Financial strategies for couples: A guide
If you’re soon-to-be-married, newly-wed or have been married for a while, here’s something to think about: According to the data, arguing about money is a leading predictor of divorce.1 In fact, it’s estimated that financial problems contribute to 20-40% of all divorces, with approximately 41% of divorced GenXers and 29% of divorced Baby Boomers saying that financial disagreements led to the dissolution of their marriages.2
Fortunately, there is a flip side to these disheartening statistics: financial road mapping can help couples build a more stable and harmonious life together. Whether you're just starting a life together or have been together for years, managing your finances as a team can significantly impact your overall well-being and ability to meet future goals. By working together – engaging in open communication about goals, budgeting, saving, investing, and managing debt - couples can strengthen their partnership, reduce financial stress, and pave the way for a more secure and prosperous future. This article can show you how with tips and insights on financial strategies for couples, including:
How to discuss finances and money management
Key money management issues for couples
Unique issues for those marrying later in life
Whether to consider a prenup
How to prepare for “the talk”
No matter how long they've been with each other, many couples – if not most – find money and finances to be among the most challenging subjects to address together. Even those couples who communicate freely, openly, and honestly about other issues can become closed, guarded, and defensive when the conversation turns to the nuts and bolts of handling money. Which is why financial advisors and marriage counselors alike often recommend preparing in advance by doing these things:
Acknowledge that money discussions often carry emotional baggage, and approach them with empathy and patience.

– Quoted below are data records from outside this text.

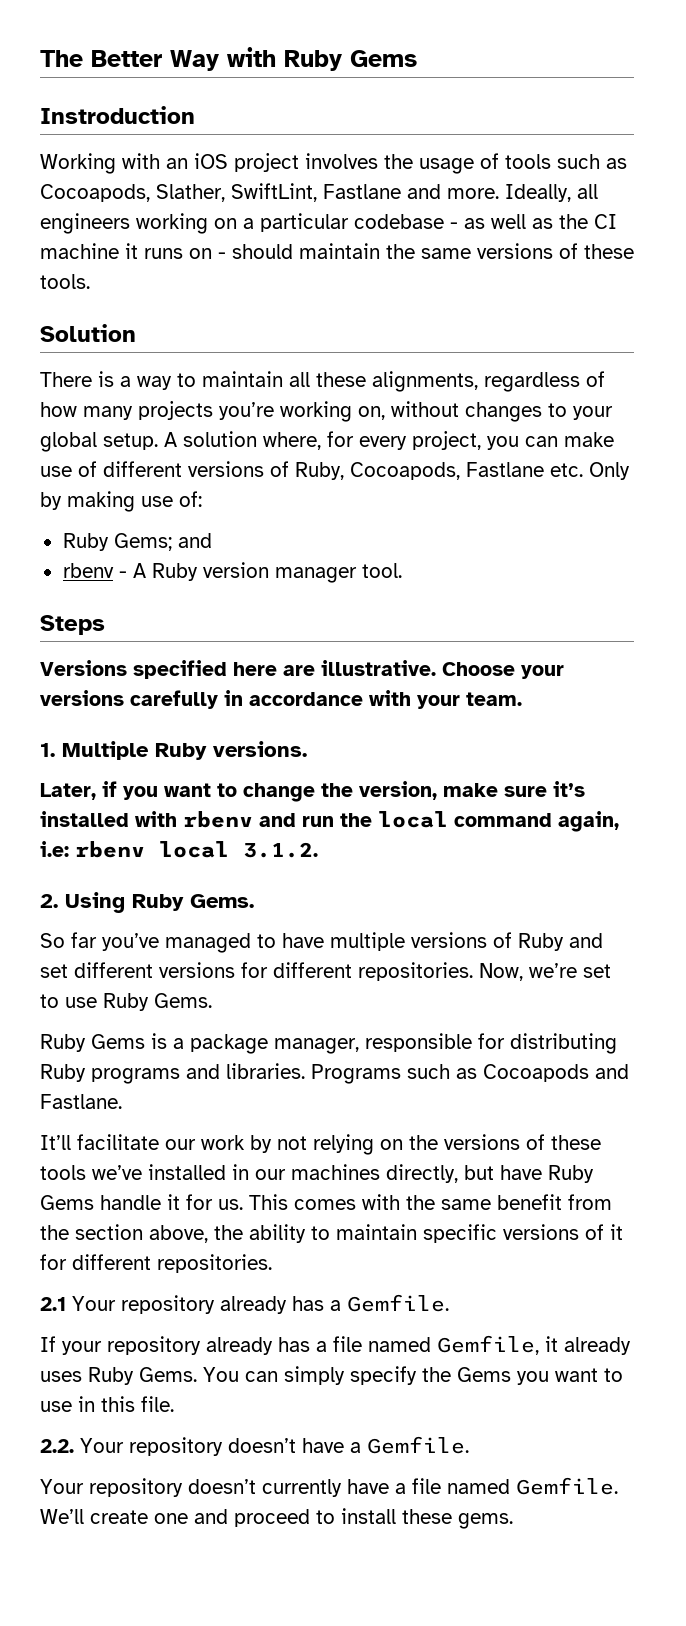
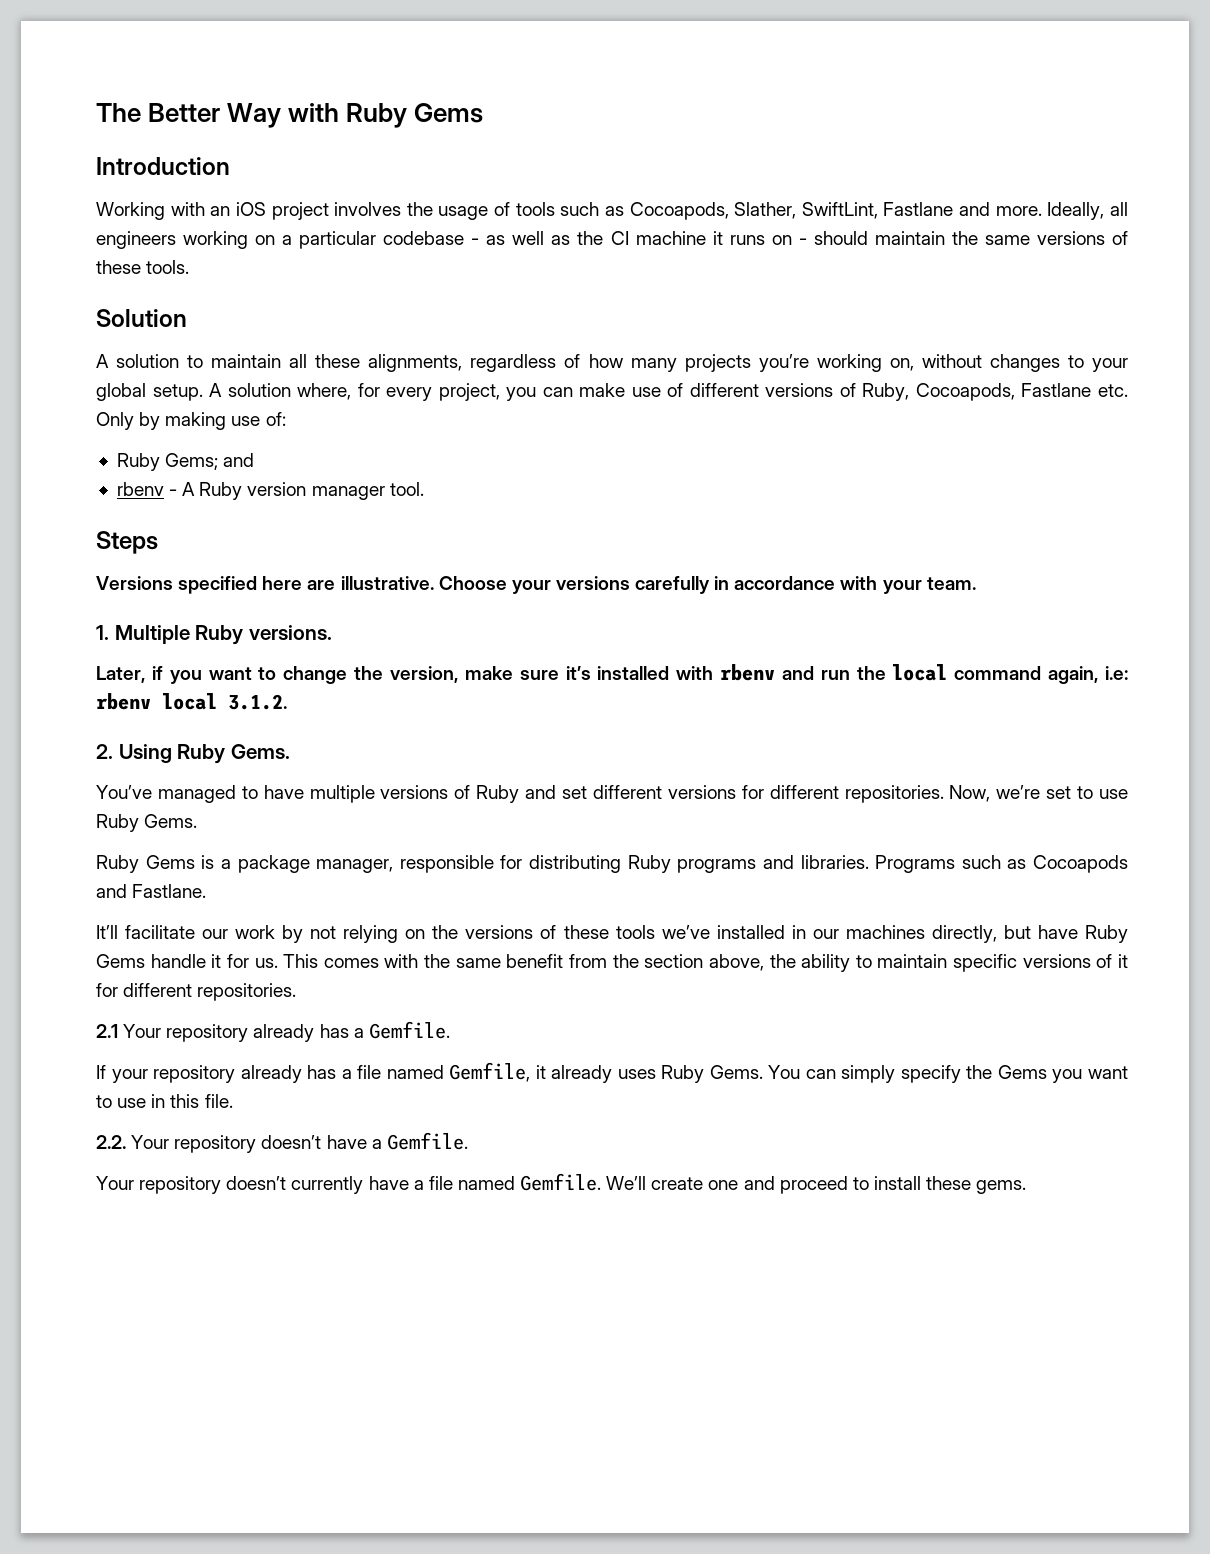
- Instroduction
+ Introduction
- There is a way to maintain all these alignments, regardless of how many projects you’re working on, without changes to your global setup.
+ A solution to maintain all these alignments, regardless of how many projects you’re working on, without changes to your global setup.
- So far you’ve managed to have multiple versions of Ruby and set different versions for different repositories.
+ You’ve managed to have multiple versions of Ruby and set different versions for different repositories.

Remember that partners may have different financial habits, spending habits and values shaped by their upbringing and life experiences.
Establish that open and honest communication will be the foundation for your conversations.
Create a “safe space” where both partners can express their financial goals, fears, and expectations without judgment.
Take time to learn about each other's financial histories and attitudes, which can provide valuable insights into your financial compatibility.
Commit to working as a team to establish goals and create a budget that aligns with your shared vision for the future.
Money is an emotional subject. Using open communication, empathy, and collaboration to work out your financial differences will not only improve your money management but can also strengthen the emotional bond in your marriage.
The 5 key financial issues for Couples
Basic money management strategies for couples can be organized into the following five areas. By addressing them openly and honestly, and reaching consensus early in your married life, you can reduce the chances of misunderstandings and disagreements that put some 20-40% of marriages in peril. (If you are marrying later in life – and your finances are more complex – there are additional things to consider, which we'll address in the next section.)
1. Discuss current finances and how to handle financial matters moving forward.
Before a married couple can establish long-term financial goals and develop a strategy for achieving them, it is important that they address the basics, including their current financial status.
Each person should provide a comprehensive accounting of their present financial situation. An honest inventory including salary, other income sources, savings, investment accounts, retirement savings, life insurance policies, and outstanding debts and obligations – including student loans, auto loans, credit card debt and child support payments – will help you accurately assess where you currently stand and start to discuss where you are going as a couple.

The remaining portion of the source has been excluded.